Он усадил нас за маленький столик, сам сел напротив,
— Мы решили с вами посоветоваться… — сказал Гурьев, — поделиться своими сомнениями…
— Я весь внимание.
Но Гурьев медлил, он, видимо, никак не мог начать…
— Я вам помогу, — сказал директор, — вас, видимо, смущает то, что все это происходит в отсутствие Лаврецкого?
— Нас смущает то, что вообще происходит! — выпалила я
Директор поднял брови.
— Да, — вздохнул Гурьев. — Слишком много шума, разговоров, рекламы… И слишком мало научной обоснованности…
— У вас есть сомнения в эффективности схемы, предложенной Хатаевым?
— Ее надо проверять. Испытывать в разных условиях. Только после этого можно сказать что-то определенное. А весь этот бум создает иллюзию, будто она решает проблему в целом. Она ее вообще не решает, она лишь может сигнализировать, предупредить, и это надо еще проверить на практике.
— Но ведь вы этим, кажется, занимаетесь?
— Там, где есть рекламный ажиотаж, не может быть объективного анализа.
— Да… Я понимаю… Понимаю ваши сомнения… Но видите ли, какое дело… — Он пошевелил пальцами, будто прощупывал невидимую ткань, — внимание, которое привлек Федор Михайлович к нашему институту, оказалось весьма, я бы сказал, кстати… Вы видите, как нам всюду идут сейчас навстречу… Кроме того, ученые пошли в цеха, они работают в тесном контакте с производственниками, — все это приобрело такое звучание, что… Словом, это сейчас воспринимается как некий почин, если хотите, а это, сами понимаете, выходит за рамки чисто научной проблемы… Это уже факт общественного значения, не так ли?
— Вероятно,
— Ну вот… Поэтому я думаю так… То, что вы зашли ко мне, поделились,
— это хорошо, правильно. Мы ко всему этому делу присмотримся внимательно, поправим, где надо.
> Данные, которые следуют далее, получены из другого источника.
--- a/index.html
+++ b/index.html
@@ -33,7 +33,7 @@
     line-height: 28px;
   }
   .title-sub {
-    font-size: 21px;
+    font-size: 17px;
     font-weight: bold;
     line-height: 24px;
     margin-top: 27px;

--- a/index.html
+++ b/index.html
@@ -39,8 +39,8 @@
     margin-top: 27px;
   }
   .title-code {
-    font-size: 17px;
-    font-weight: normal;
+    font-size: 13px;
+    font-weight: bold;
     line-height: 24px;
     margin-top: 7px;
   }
Да и Лаврецкий, насколько мне известно, возвращается вскоре… Но если мы остановим сейчас то, что так широко начато, и… — он, видимо, хотел сказать "разрекламировано", однако передумал, — и популяризировано, вы представляете, что это будет означать не только для вас, но и для всего института? Будет скандал, после которого… — Он замолк и весьма выразительно посмотрел на Гурьева. — В общем, я думаю, не требуется уточнять! Значит, выход один — продолжать начатое и — исправлять на ходу! И вас, как старшего, я попрошу следить за этим…
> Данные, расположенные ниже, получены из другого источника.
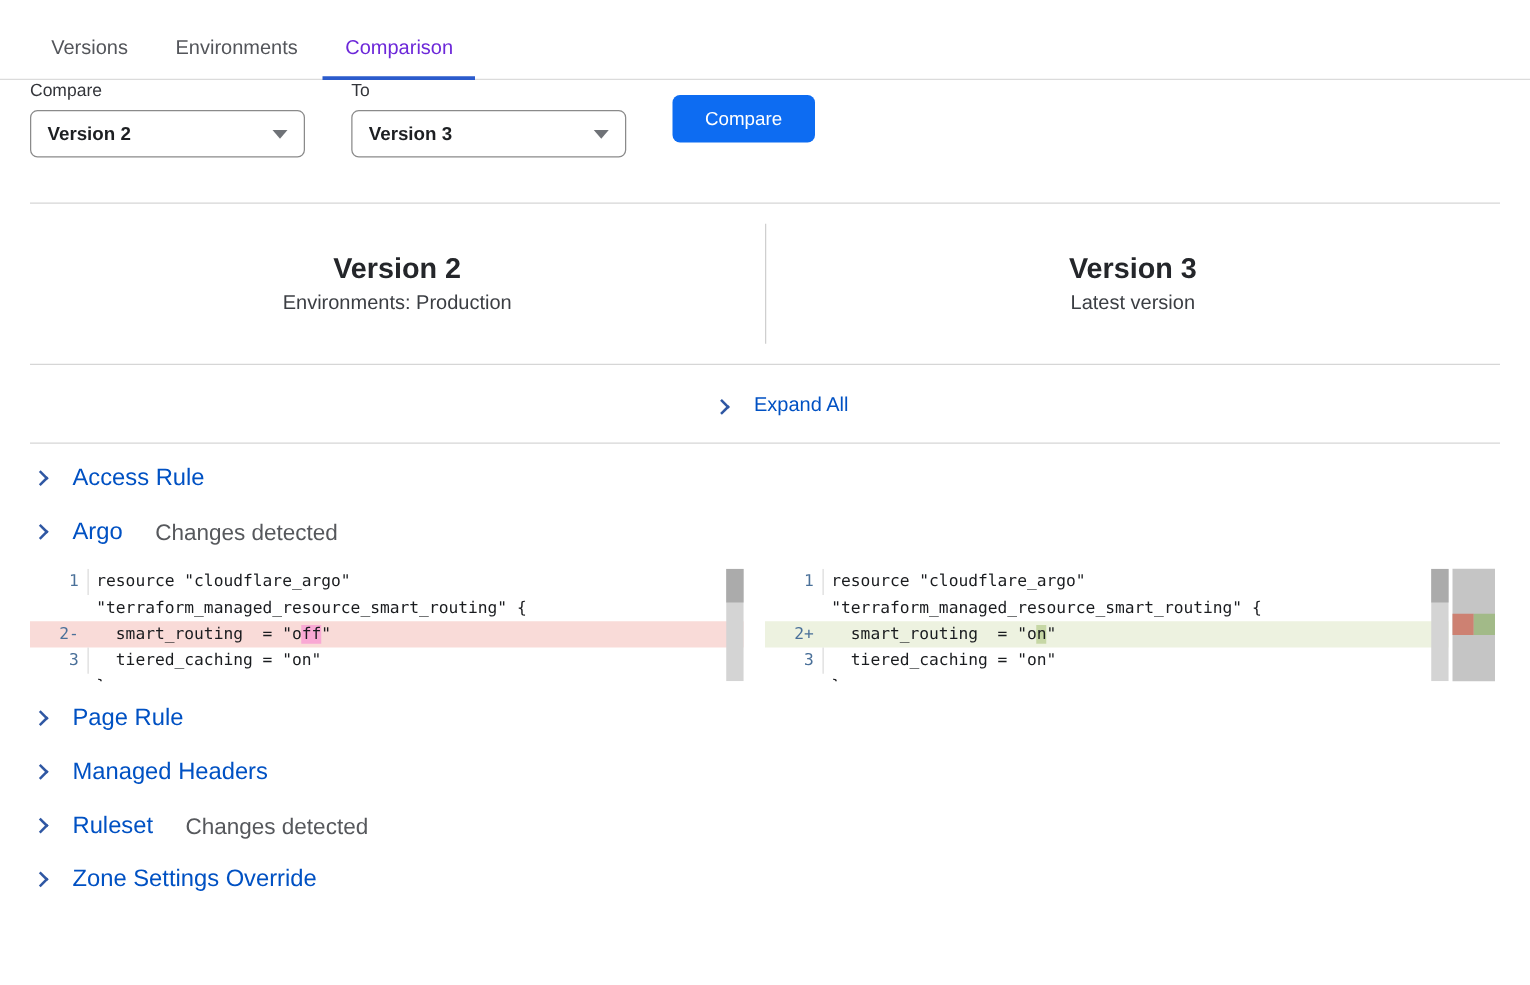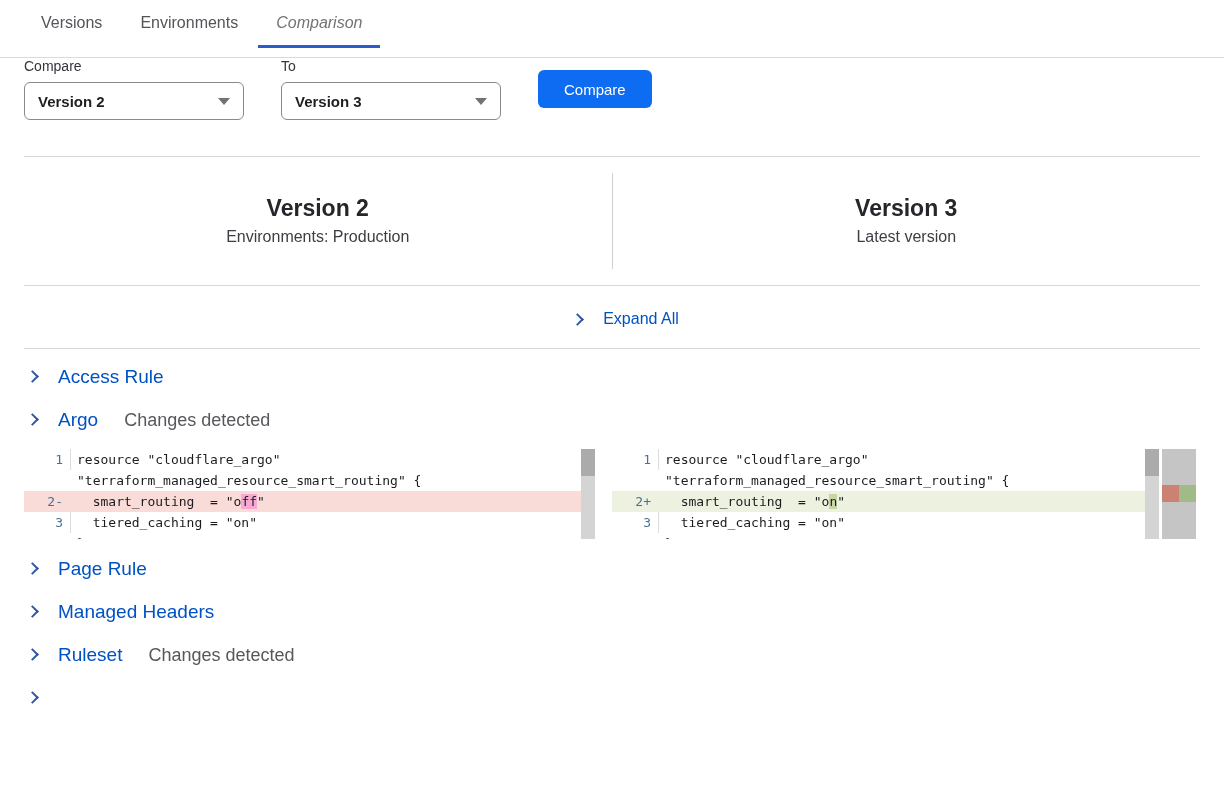--- a/index.html
+++ b/index.html
@@ -7,8 +7,8 @@
     font-family: "Liberation Sans", sans-serif; }
 
   
-  .tabbar { display: flex; align-items: flex-end; padding: 14px 24px 10px 22px;
-    border-bottom: 1px solid #dbdbdb; }
+  .tabbar { display: flex; align-items: flex-end; padding: 14px 24px 0 22px;
+    border-bottom: 1px solid #dbdbdb; margin-top: 16px; }
   .tab { font-size: 16px; color: #53555a; padding: 0 18px 13px 18px; margin: 0 1px -1px 1px;
     border-bottom: 3px solid transparent; cursor: pointer; }
   .tab.active { color: #737373; border-bottom-color: #2b5bcc; font-style: italic; }

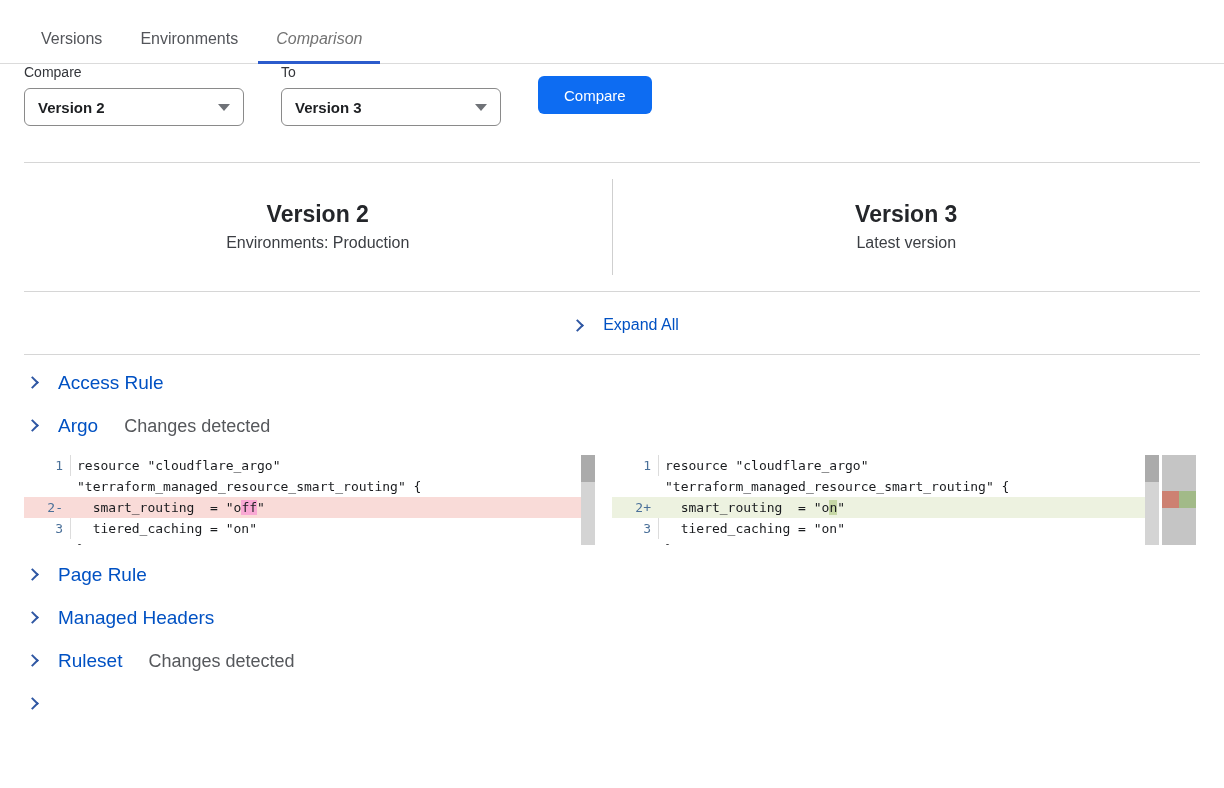--- a/index.html
+++ b/index.html
@@ -11,7 +11,7 @@
     border-bottom: 1px solid #dbdbdb; margin-top: 16px; }
   .tab { font-size: 16px; color: #53555a; padding: 0 18px 13px 18px; margin: 0 1px -1px 1px;
     border-bottom: 3px solid transparent; cursor: pointer; }
-  .tab.active { color: #737373; border-bottom-color: #2b5bcc; font-style: italic; }
+  .tab.active { color: #6d28d9; border-bottom-color: #2b5bcc; }
 
   
   .form { margin: 0 0 0 24px; display: flex; align-items: center; gap: 37px; }

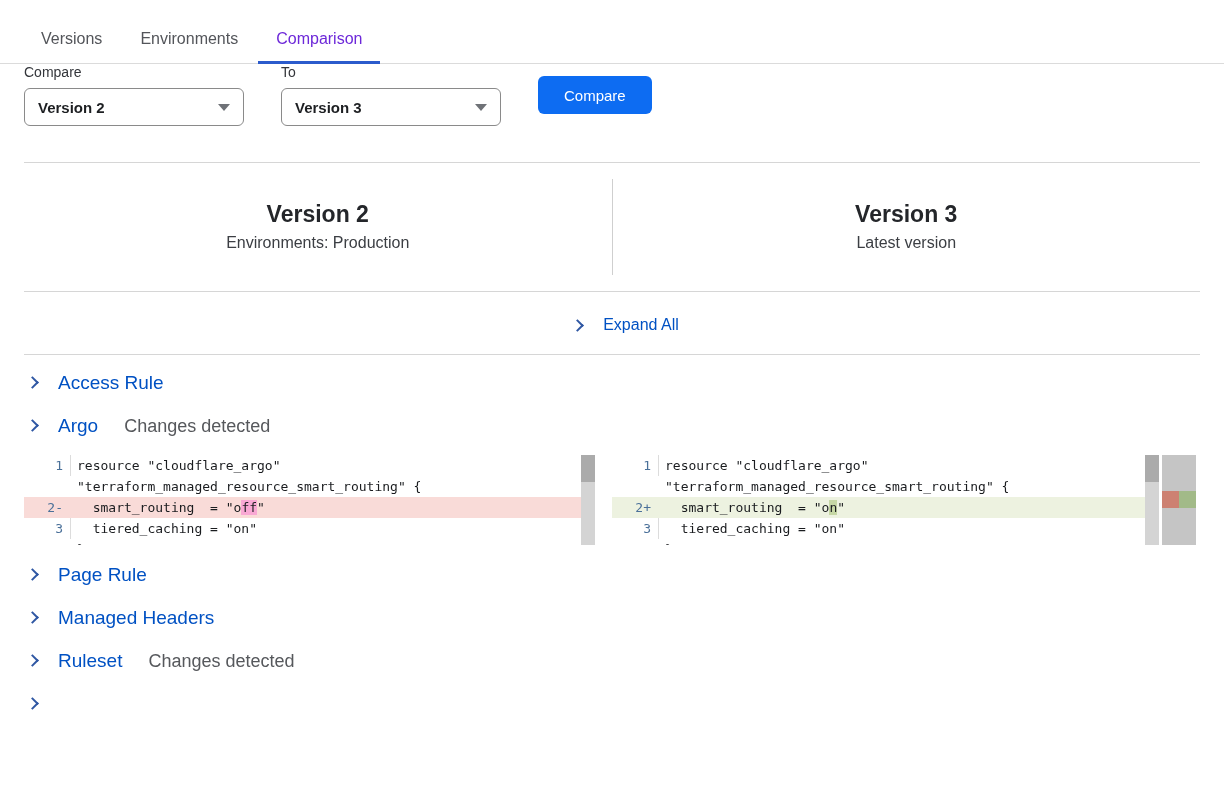--- a/index.html
+++ b/index.html
@@ -203,6 +203,7 @@
 
   <div class="sect">
     <span class="chev"></span>
+    <span class="label">Zone Settings Override</span>
   </div>
 
 </div>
Гурьев хотел что-то сказать, но не успел. Директор встал, пожал нам руки.
— Договорились? Ну вот. Желаю успеха.
18
Лаврецкий получил телеграмму в конце дня. Шел второй месяц его пребывания в приморском санатории Академии наук. Весь день он провел как обычно, за письменным столом в своей комнате, выходил ненадолго — на завтрак и на обед и тут же возвращался к себе. Он должен был пойти еще на две лечебные процедуры, но не пошел, решил сэкономить время, — а главное, боялся потерять нить в своих размышлениях.
Лишь под вечер, где-то около семи, он встал, кинул через плечо полотенце и уже собрался идти вниз, к морю, когда в дверь постучали, и вошла маленькая, сухонькая седая женщина в белом халате.
Целый день он избегал, как только мог, встречи с этой женщиной, а тут попался.
Она вошла, остановилась возле стола и, не говоря ни слова, глядела на Лаврецкого в упор. А он, как провинившийся школьник, комкал в руках полотенце.